Friday, November 4, 2022

Netflix model for ammonia control

(posted Apr 20, 2023)

I'll explain here why I think the "Netflix/SaaS" model for industrial control is disastrous.

With Netflix, the "brain" of the system is the software that runs in "the cloud" -- on "someone else's computer", on a giant farm of computers in Seattle, WA, or Ireland, or who knows where. The software orchestrates the experience for hundreds of millions of subscribers relying on a enormous database of movies and people who watch the movies and interact with each other. 

The only hardware you need besides your TV display is a device connected to the internet, maybe a Roku stick, that listens to what the brain in the cloud says and streams the pixels and audio to your TV. That device combined with your TV is like a dumb terminal for the mainframe.

The upsides are huge. To begin with, there is no DVD player you need to hook up to your TV and no DVDs to keep around. But more than that, you have a near infinite selection of movies available with a few clicks, the company can update the movies database in the cloud behind the scenes and add new navigation and search features in the cloud and on your locally running software. You can see what other people watch, get recommendations, rate, read reviews, comment and so on. Its a huge network of movie watchers consuming content and interacting through the cloud with each other by the hundreds of millions. You don't have to do anything to get all the latest and greatest stuff (except pay monthly for the software service). You can even stream through your Xbox or Nintendo Switch if for whatever reason you'd want to do it. This model is well suited here because the environment which consists of countless people who make and advertise and distribute movies and countless people who watch different movies (almost) every time and talk about the movies is, just like with music and video games, extremely dynamic. 

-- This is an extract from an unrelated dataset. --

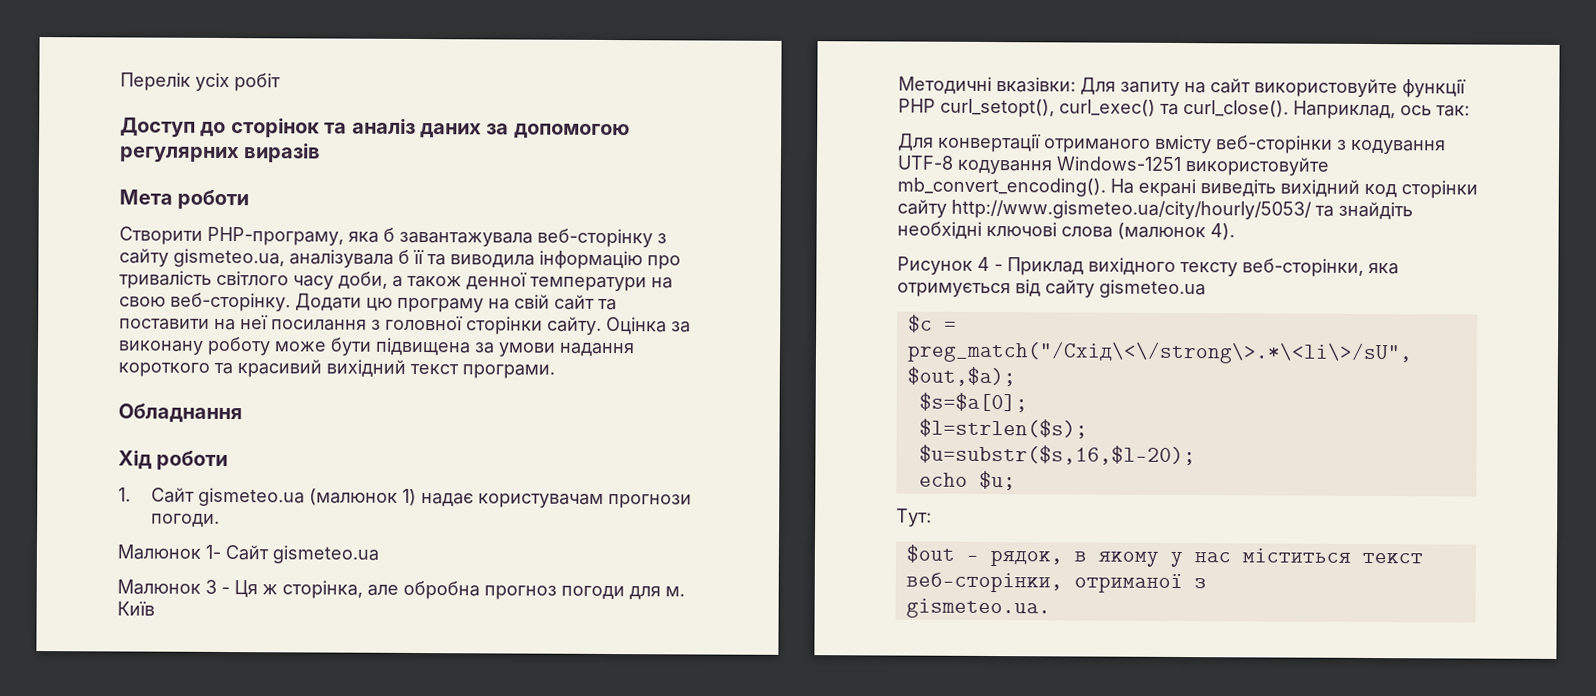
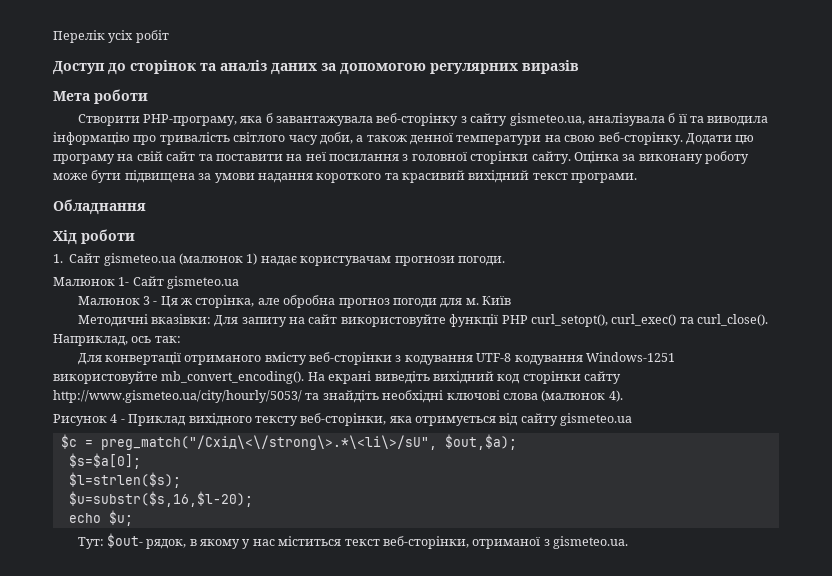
[905,544,979,563] // $out - -> [106,533,143,548] $out-
(1207, 583) // -> (550, 542) none

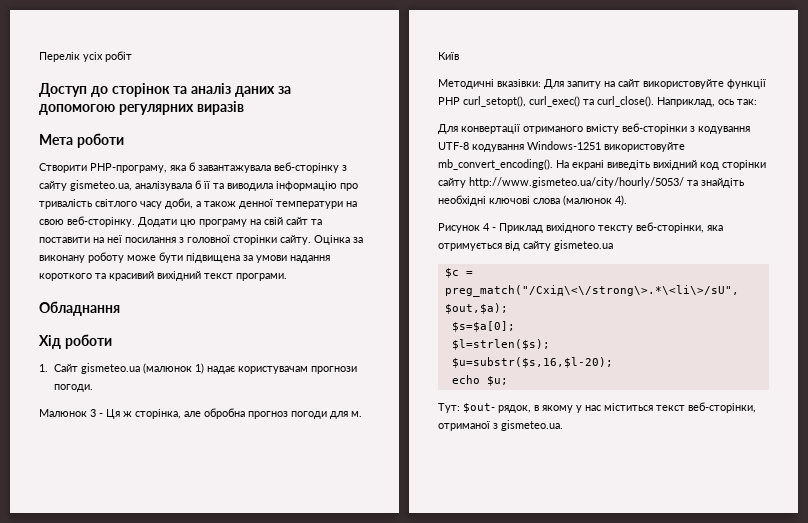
[53,276,240,289] // Малюнок 1- Сайт gismeteo.ua -> (93, 388) none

The downsides are small: if your internet is out you won't be able to watch a movie (and don't count on Netflix for DVDs come September). If the company releases faulty software by accident, either in the cloud, or in an update to your local hardware, you may not be able to log in or stream right then, but that's not a big deal, for obvious reasons; you'll go do something else until the service is back.

Now consider what happens when you apply the Netflix model to industrial cold storage facilities.

Today, these facilities typically have a Windows PC -- or several, so that if one crashes another takes over -- on which they run robust, time tested, battle hardened industrial control software. From these PCs network wires run into a network hub and from the hub more wires go into controllers that send electrical signals to giant compressors, blast fans, ammonia tanks and other hazardous equipment. When you press a button on the screen to open or close some valve, there is a reliable electrical connection between your PC and the end equipment which is often in the same building as you are.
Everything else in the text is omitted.